BEGIN Data

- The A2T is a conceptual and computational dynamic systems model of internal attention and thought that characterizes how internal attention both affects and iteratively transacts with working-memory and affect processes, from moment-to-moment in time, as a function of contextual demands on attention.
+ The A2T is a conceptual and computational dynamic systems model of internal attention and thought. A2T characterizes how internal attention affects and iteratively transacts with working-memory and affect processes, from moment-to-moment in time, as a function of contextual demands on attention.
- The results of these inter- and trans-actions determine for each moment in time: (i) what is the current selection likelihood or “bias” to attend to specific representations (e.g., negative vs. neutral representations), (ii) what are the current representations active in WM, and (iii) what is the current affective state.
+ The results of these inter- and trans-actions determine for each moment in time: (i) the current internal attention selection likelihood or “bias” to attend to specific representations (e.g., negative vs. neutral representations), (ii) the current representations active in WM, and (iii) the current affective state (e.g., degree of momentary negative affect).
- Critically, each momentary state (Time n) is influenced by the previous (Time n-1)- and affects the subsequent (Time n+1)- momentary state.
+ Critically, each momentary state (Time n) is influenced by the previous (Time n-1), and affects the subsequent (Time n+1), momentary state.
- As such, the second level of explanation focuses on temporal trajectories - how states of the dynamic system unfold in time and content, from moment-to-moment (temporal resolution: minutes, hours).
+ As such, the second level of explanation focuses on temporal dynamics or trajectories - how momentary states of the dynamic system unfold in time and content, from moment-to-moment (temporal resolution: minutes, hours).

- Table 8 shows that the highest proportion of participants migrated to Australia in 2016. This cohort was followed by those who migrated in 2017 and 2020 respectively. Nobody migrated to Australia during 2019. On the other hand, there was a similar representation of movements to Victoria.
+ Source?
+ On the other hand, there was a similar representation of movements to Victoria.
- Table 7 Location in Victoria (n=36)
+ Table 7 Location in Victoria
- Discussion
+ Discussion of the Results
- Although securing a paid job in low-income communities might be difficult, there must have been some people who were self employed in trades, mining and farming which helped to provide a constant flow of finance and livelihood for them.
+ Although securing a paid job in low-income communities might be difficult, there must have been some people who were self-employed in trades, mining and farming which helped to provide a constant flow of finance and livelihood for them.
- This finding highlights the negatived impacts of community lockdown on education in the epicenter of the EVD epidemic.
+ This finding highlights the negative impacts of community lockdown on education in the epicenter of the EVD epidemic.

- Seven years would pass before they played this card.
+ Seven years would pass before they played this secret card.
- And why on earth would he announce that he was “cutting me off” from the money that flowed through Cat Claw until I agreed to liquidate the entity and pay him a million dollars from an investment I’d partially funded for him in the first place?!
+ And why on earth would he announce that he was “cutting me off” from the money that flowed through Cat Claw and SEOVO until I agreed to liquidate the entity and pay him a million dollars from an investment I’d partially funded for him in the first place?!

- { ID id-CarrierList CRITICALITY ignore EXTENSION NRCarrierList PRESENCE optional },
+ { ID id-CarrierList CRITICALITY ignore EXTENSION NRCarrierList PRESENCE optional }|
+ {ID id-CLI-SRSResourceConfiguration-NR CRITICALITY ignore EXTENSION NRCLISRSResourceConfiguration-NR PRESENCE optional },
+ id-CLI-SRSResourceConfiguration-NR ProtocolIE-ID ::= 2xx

END Data

- About this exercise
Which lines run from the one containing "id-CLI-SRSResourceConfiguration-NR CRITICALITY ignore" to the end of the records? Transcribe exactly those, both ends included.

- Task response
+ {ID id-CLI-SRSResourceConfiguration-NR CRITICALITY ignore EXTENSION NRCLISRSResourceConfiguration-NR PRESENCE optional },
+ id-CLI-SRSResourceConfiguration-NR ProtocolIE-ID ::= 2xx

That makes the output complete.